Dataset content:
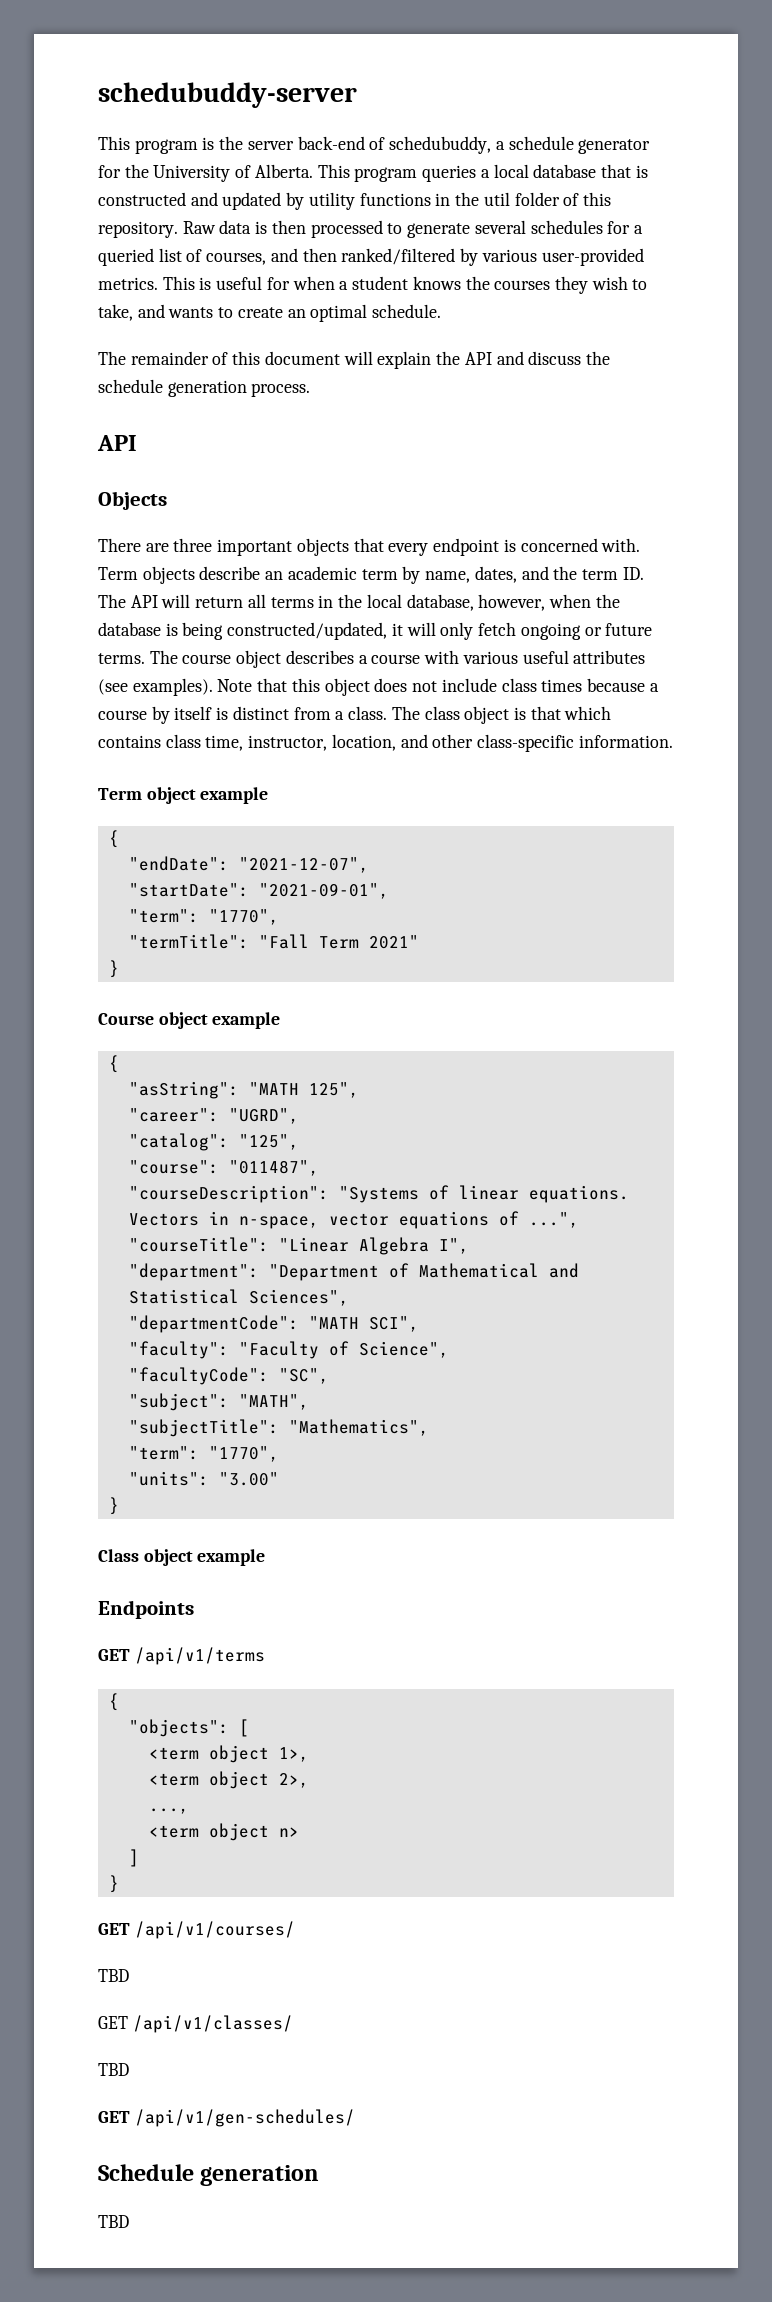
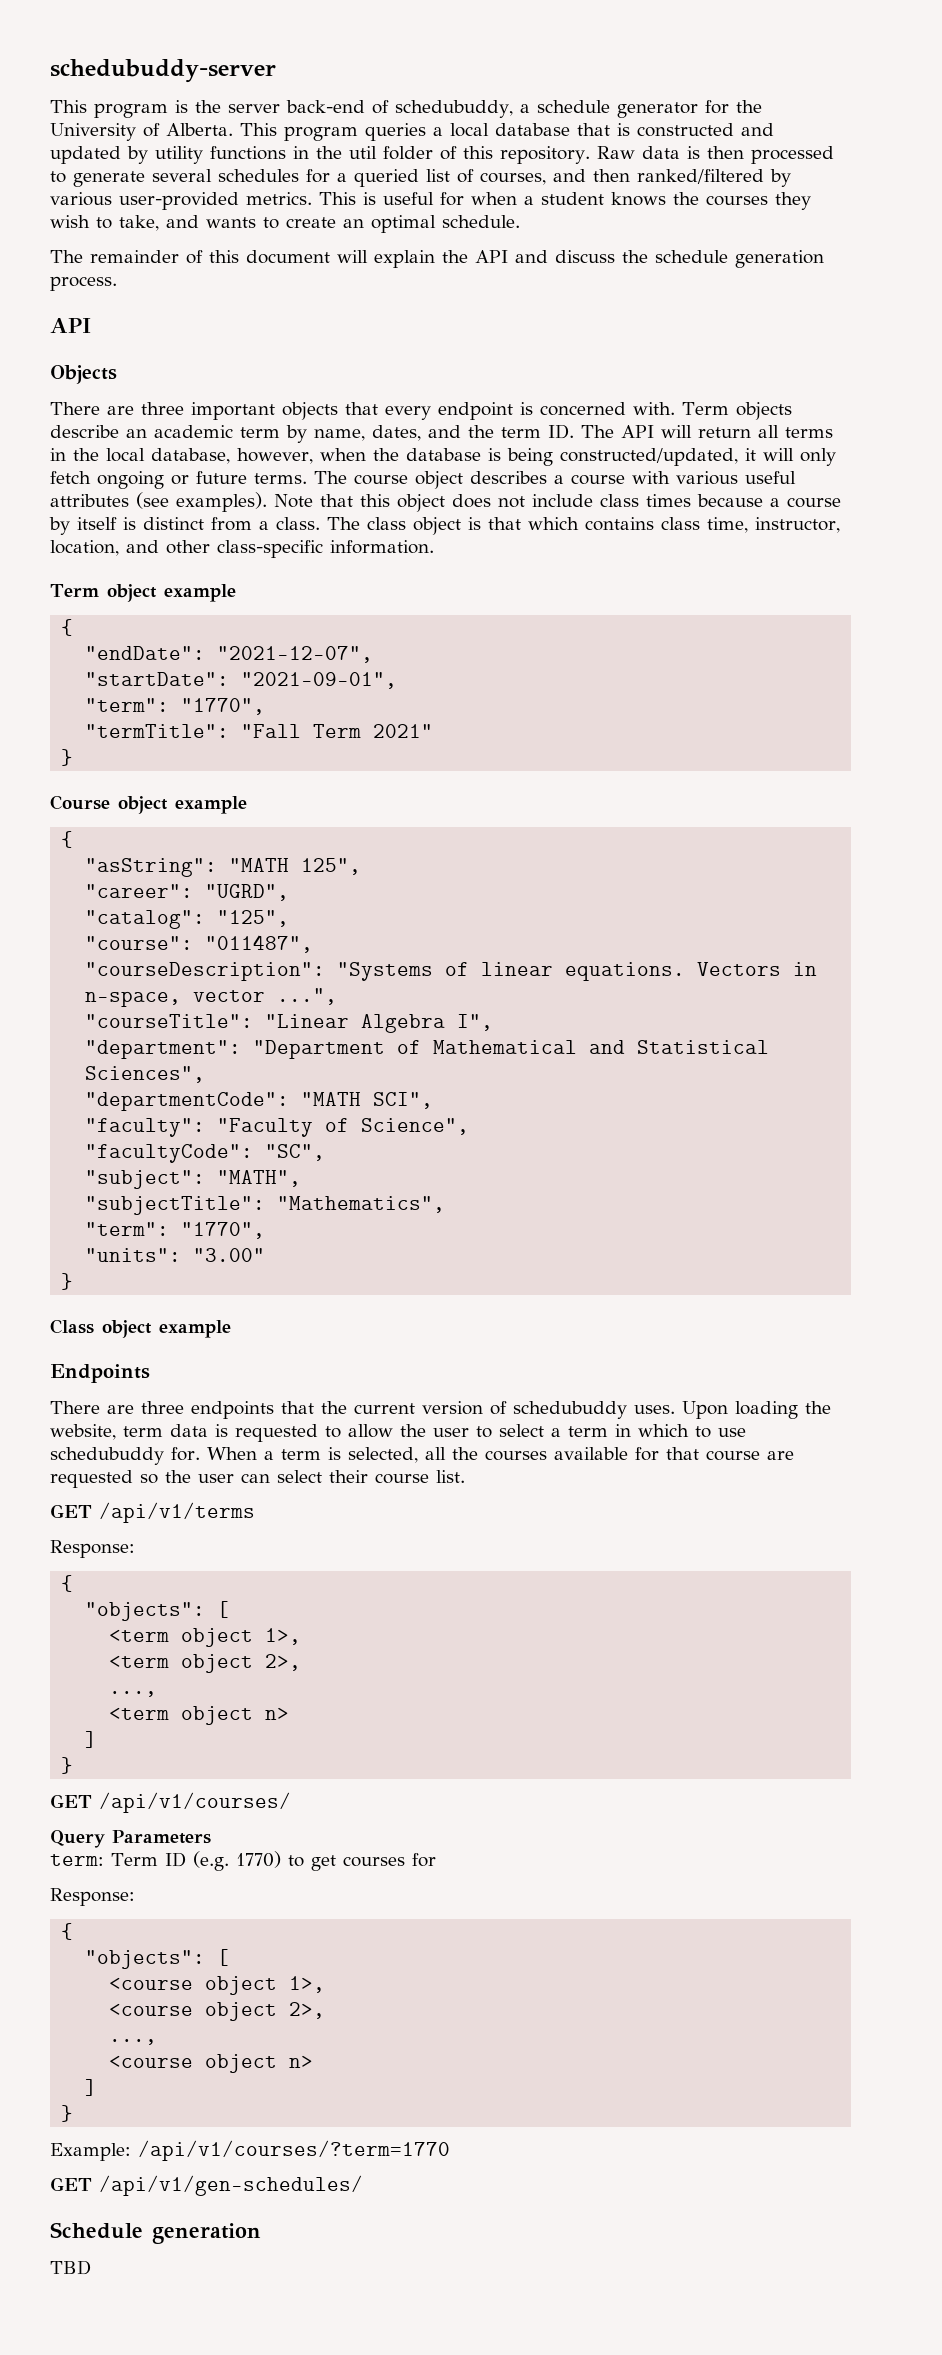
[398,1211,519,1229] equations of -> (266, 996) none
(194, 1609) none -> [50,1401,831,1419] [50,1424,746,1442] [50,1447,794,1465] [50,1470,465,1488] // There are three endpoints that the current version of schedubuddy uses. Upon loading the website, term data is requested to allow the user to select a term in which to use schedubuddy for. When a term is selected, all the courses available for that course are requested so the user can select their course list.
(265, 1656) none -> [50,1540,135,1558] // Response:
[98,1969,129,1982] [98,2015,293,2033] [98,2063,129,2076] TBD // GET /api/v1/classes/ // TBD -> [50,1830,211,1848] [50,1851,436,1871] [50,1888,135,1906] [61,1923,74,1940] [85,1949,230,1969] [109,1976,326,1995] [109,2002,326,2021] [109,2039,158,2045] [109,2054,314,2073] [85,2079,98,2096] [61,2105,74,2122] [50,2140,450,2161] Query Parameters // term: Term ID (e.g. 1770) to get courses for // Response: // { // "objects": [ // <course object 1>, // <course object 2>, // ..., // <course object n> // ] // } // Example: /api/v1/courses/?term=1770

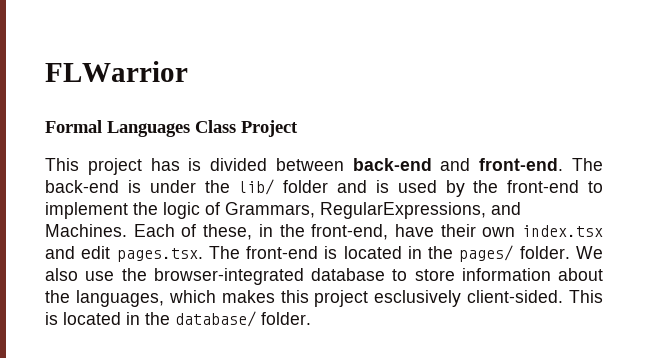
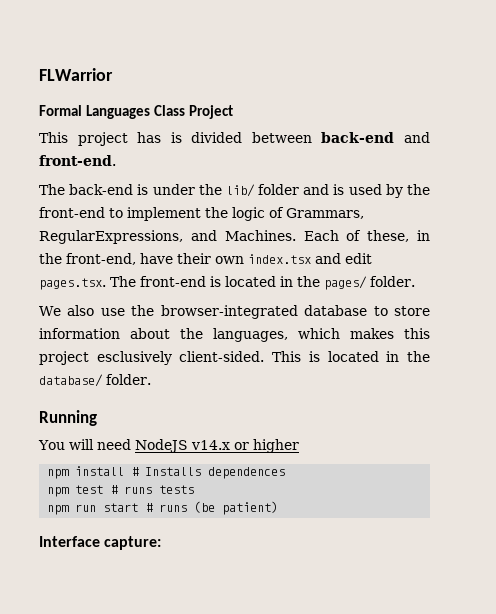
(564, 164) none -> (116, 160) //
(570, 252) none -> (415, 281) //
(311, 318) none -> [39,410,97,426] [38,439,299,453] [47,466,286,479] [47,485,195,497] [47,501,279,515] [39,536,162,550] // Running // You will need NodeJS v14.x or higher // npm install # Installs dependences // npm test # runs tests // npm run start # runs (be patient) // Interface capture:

To do:
Can you quote exactly, and only, the lines from the one containing "(194, 1609) none" through the last line of the records above, keeping both ends and leaving out any pictures?

Task solution:
(194, 1609) none -> [50,1401,831,1419] [50,1424,746,1442] [50,1447,794,1465] [50,1470,465,1488] // There are three endpoints that the current version of schedubuddy uses. Upon loading the website, term data is requested to allow the user to select a term in which to use schedubuddy for. When a term is selected, all the courses available for that course are requested so the user can select their course list.
(265, 1656) none -> [50,1540,135,1558] // Response:
[98,1969,129,1982] [98,2015,293,2033] [98,2063,129,2076] TBD // GET /api/v1/classes/ // TBD -> [50,1830,211,1848] [50,1851,436,1871] [50,1888,135,1906] [61,1923,74,1940] [85,1949,230,1969] [109,1976,326,1995] [109,2002,326,2021] [109,2039,158,2045] [109,2054,314,2073] [85,2079,98,2096] [61,2105,74,2122] [50,2140,450,2161] Query Parameters // term: Term ID (e.g. 1770) to get courses for // Response: // { // "objects": [ // <course object 1>, // <course object 2>, // ..., // <course object n> // ] // } // Example: /api/v1/courses/?term=1770

(564, 164) none -> (116, 160) //
(570, 252) none -> (415, 281) //
(311, 318) none -> [39,410,97,426] [38,439,299,453] [47,466,286,479] [47,485,195,497] [47,501,279,515] [39,536,162,550] // Running // You will need NodeJS v14.x or higher // npm install # Installs dependences // npm test # runs tests // npm run start # runs (be patient) // Interface capture:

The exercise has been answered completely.